YOUR OBJECTIVE> Go through the records and show each line where the word "divider" occurs.

GIVEN DATA>
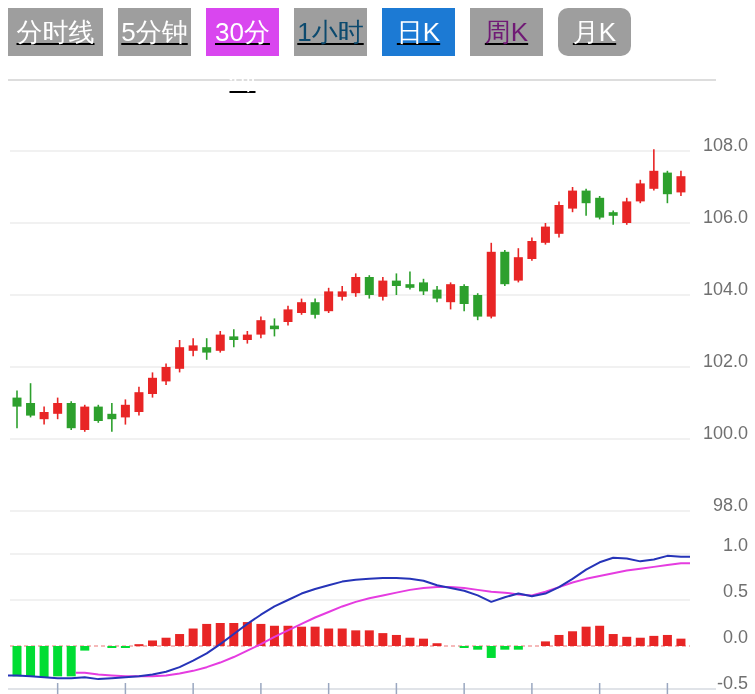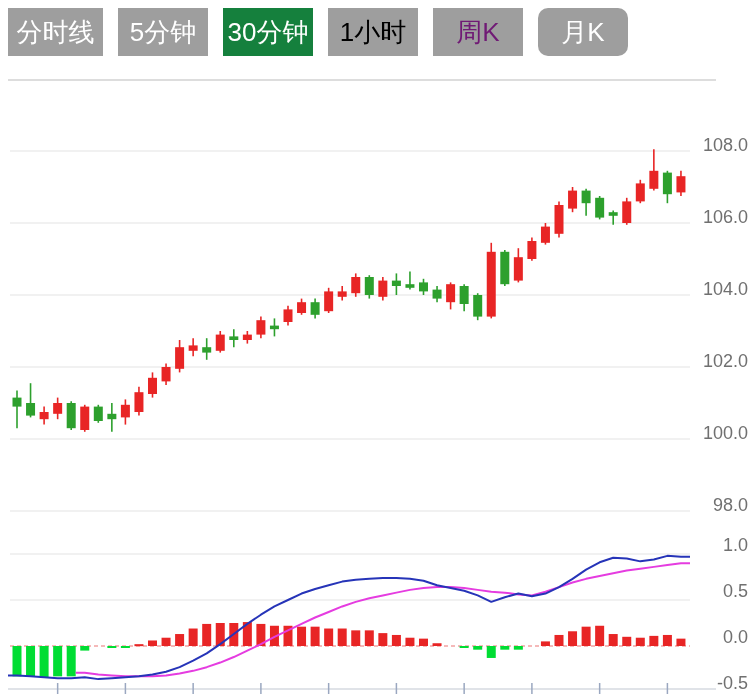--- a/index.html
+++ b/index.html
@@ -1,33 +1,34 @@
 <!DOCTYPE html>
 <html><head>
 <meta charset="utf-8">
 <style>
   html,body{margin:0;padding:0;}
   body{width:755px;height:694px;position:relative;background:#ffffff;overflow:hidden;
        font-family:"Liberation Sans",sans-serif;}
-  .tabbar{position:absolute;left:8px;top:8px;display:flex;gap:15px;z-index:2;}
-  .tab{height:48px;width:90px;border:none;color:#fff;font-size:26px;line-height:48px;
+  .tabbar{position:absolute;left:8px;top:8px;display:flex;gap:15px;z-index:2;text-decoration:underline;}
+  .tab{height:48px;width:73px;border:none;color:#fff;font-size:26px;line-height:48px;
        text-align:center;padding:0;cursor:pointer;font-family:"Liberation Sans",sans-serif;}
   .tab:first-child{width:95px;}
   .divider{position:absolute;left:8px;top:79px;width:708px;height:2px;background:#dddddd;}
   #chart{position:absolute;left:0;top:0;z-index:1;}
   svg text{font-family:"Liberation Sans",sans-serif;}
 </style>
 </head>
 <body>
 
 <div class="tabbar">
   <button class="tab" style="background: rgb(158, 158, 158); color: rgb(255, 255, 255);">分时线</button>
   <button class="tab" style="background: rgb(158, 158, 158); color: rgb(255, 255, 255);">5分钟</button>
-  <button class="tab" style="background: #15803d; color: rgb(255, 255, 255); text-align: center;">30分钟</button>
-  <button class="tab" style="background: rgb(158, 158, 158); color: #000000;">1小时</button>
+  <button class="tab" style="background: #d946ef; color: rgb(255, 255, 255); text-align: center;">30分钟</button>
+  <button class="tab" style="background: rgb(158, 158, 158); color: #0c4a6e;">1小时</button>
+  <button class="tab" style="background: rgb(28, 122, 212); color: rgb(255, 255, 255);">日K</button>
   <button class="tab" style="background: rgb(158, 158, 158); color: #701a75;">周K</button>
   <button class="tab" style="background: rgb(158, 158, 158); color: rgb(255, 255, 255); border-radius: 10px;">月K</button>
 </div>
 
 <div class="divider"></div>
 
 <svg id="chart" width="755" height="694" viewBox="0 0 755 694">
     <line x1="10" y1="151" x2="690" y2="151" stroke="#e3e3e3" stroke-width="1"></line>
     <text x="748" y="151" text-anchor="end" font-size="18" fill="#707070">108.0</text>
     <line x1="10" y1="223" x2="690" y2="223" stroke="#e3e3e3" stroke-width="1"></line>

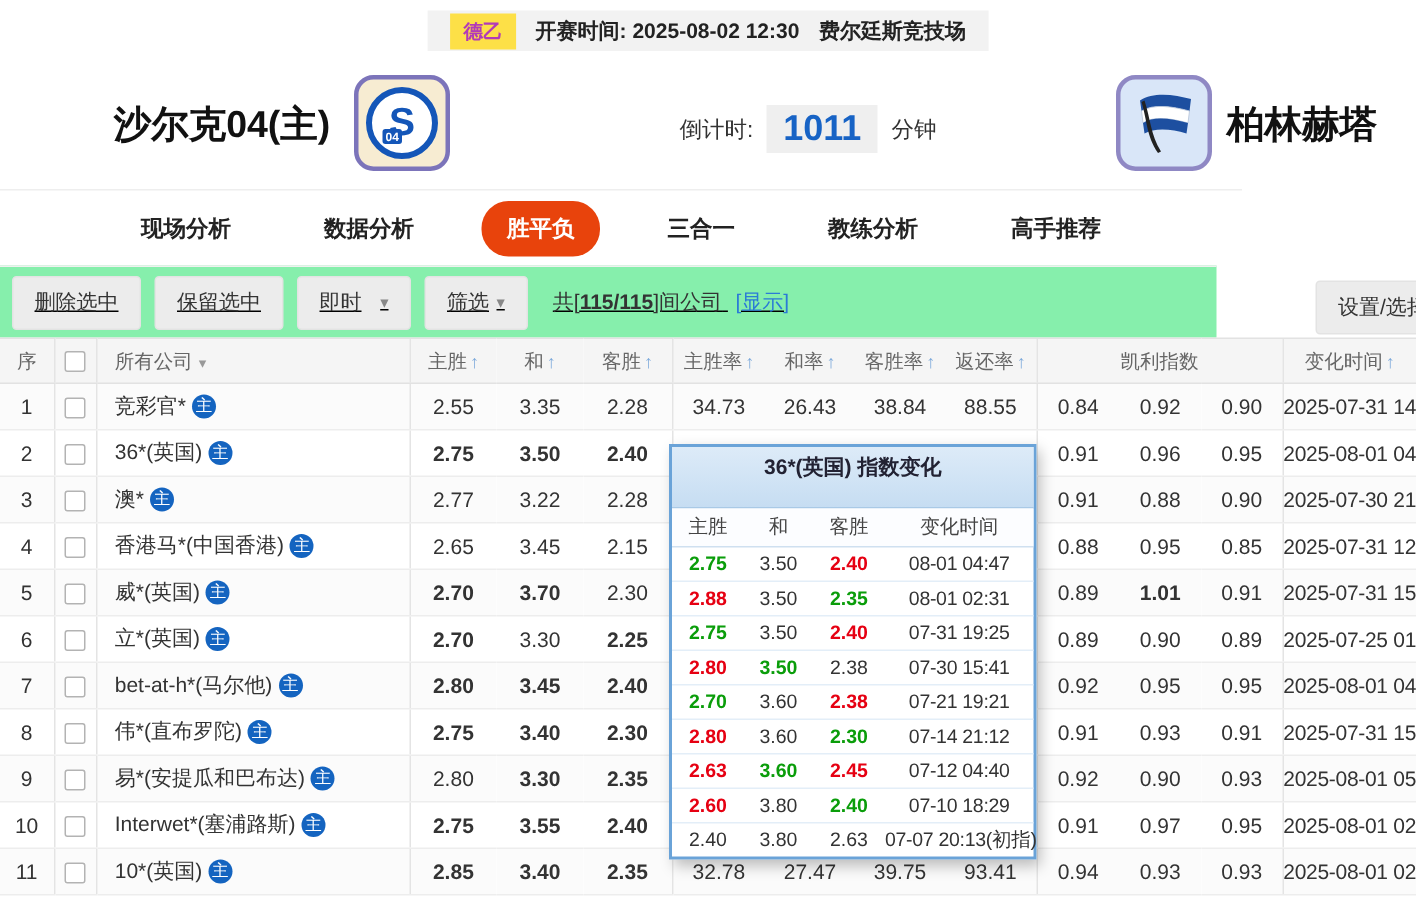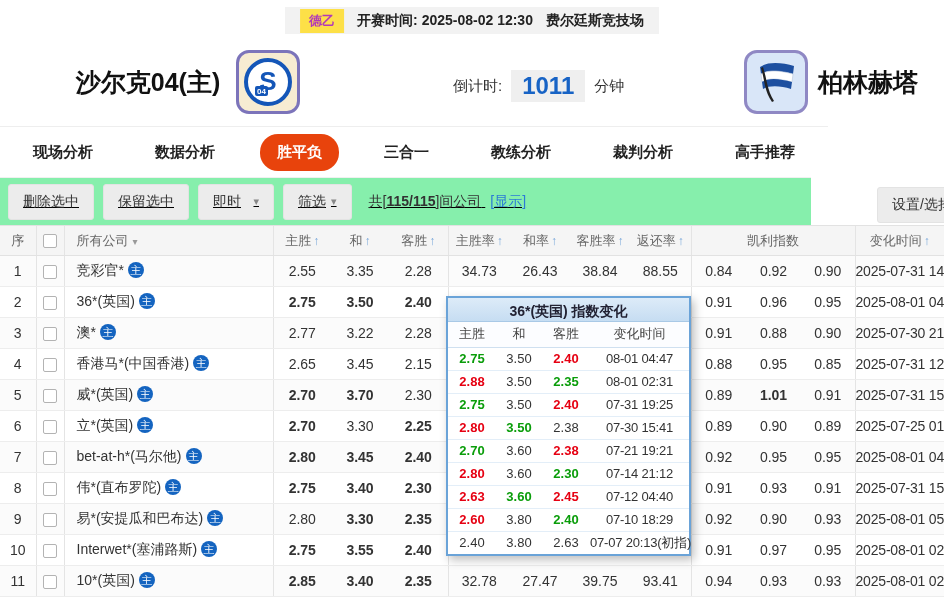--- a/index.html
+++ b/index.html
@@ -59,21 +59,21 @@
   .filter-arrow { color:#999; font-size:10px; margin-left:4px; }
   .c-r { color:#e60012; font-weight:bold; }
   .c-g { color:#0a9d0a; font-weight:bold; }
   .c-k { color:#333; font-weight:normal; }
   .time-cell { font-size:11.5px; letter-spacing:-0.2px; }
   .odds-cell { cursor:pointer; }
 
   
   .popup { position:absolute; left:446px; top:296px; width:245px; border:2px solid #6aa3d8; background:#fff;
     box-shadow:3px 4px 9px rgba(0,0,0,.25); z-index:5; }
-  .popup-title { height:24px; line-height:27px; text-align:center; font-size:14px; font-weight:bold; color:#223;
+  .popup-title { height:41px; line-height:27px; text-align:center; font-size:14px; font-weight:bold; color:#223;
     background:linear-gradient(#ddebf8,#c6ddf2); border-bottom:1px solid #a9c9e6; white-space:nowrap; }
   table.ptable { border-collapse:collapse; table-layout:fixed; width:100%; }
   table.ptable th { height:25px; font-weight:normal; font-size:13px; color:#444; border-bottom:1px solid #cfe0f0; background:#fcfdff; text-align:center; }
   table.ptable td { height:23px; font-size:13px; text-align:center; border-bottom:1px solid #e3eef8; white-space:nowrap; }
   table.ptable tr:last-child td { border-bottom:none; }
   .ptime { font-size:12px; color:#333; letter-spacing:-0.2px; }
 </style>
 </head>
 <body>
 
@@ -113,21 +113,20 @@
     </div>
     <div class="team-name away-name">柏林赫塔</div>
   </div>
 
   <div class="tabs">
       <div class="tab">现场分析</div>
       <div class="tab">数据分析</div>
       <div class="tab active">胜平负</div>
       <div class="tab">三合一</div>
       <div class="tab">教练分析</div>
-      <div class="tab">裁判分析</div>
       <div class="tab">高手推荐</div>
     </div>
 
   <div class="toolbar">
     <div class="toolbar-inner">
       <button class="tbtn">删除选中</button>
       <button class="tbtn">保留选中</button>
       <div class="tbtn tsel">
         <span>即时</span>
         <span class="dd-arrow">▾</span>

---

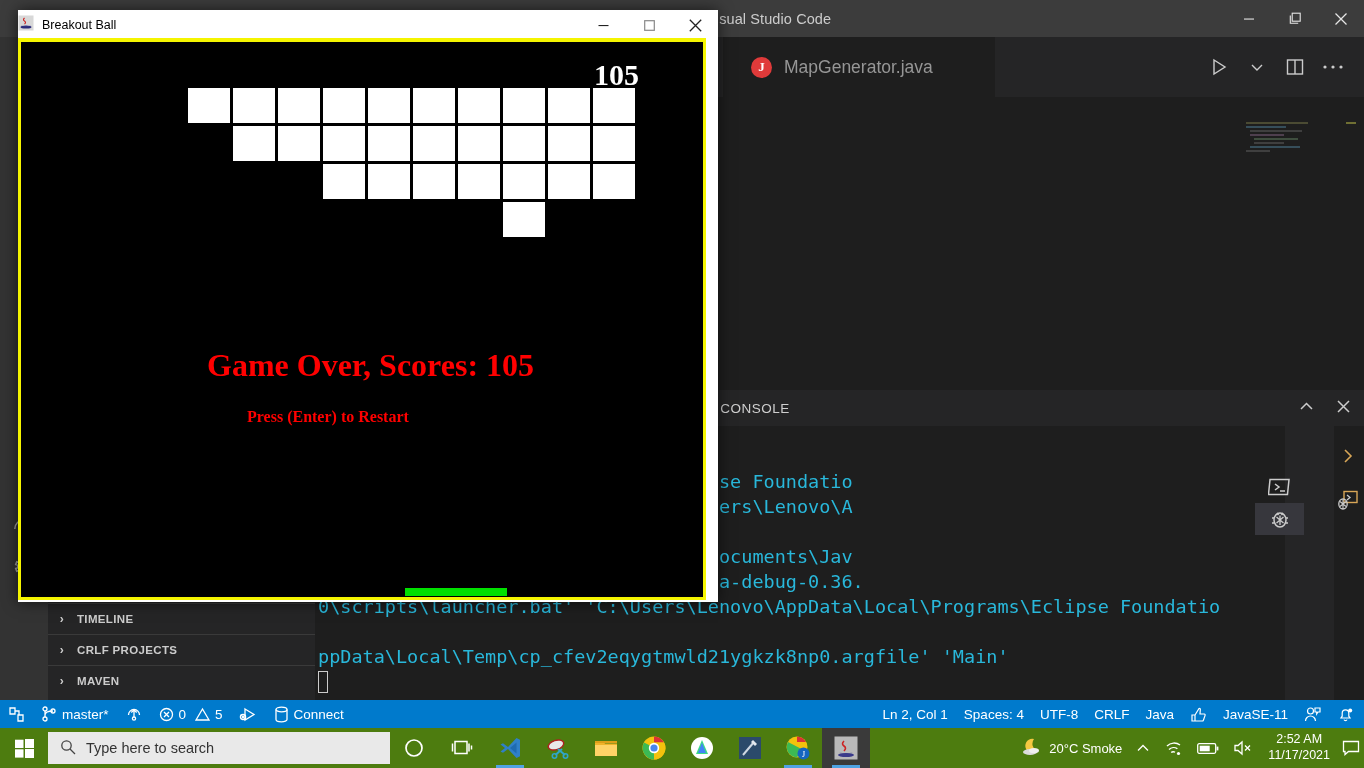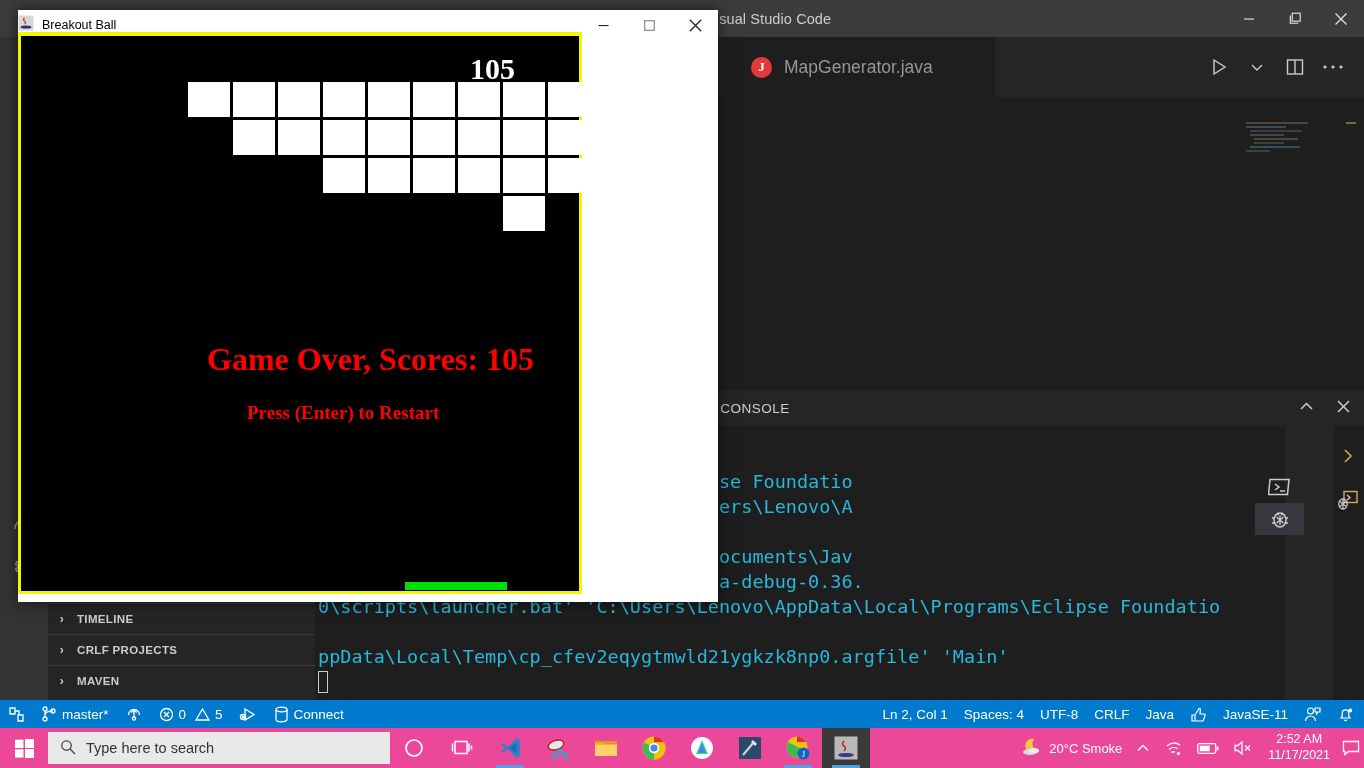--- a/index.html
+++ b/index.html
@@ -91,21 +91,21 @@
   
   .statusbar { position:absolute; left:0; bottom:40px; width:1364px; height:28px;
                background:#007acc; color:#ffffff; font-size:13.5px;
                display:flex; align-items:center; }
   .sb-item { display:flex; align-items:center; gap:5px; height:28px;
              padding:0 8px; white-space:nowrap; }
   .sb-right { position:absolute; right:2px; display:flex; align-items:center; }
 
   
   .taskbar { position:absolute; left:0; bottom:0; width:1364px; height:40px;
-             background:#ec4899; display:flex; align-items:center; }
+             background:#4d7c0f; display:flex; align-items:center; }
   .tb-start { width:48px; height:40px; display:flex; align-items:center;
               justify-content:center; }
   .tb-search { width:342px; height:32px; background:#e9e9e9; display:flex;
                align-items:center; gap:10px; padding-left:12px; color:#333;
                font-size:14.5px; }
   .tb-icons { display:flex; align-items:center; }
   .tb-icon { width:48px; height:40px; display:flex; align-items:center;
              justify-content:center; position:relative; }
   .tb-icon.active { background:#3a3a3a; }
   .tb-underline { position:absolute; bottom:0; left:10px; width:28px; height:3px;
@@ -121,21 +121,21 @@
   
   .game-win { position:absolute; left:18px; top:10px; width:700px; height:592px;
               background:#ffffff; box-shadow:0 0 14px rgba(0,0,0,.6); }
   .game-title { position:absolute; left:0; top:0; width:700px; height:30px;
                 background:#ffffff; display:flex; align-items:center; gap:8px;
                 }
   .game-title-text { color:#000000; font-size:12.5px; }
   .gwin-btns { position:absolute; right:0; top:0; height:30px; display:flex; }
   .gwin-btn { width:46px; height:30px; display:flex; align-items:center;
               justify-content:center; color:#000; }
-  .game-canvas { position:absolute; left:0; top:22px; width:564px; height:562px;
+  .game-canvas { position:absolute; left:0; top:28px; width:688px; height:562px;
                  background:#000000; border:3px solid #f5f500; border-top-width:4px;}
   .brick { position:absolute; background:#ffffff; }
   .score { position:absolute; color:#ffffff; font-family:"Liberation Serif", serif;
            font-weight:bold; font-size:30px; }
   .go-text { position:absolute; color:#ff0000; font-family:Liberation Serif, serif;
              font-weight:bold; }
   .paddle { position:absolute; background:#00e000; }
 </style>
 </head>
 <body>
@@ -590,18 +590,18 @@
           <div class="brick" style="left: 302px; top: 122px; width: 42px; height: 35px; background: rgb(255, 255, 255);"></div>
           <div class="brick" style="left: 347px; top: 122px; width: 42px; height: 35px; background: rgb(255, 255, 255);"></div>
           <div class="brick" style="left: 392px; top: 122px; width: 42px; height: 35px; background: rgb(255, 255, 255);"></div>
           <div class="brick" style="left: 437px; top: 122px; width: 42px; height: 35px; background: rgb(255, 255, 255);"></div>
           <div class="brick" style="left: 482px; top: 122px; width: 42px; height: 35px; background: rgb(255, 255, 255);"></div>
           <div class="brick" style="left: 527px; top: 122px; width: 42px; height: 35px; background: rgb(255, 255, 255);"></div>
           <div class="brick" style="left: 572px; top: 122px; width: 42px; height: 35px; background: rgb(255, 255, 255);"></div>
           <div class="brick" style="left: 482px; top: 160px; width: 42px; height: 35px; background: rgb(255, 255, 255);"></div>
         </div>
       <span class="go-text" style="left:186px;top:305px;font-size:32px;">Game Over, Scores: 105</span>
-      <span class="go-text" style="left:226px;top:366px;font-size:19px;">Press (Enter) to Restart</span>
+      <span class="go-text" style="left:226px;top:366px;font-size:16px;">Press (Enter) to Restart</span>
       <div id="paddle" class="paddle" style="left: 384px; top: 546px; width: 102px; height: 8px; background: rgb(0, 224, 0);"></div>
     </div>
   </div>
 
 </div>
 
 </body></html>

WRITTEN ANSWER>
   .divider{position:absolute;left:8px;top:79px;width:708px;height:2px;background:#dddddd;}
 <div class="divider"></div>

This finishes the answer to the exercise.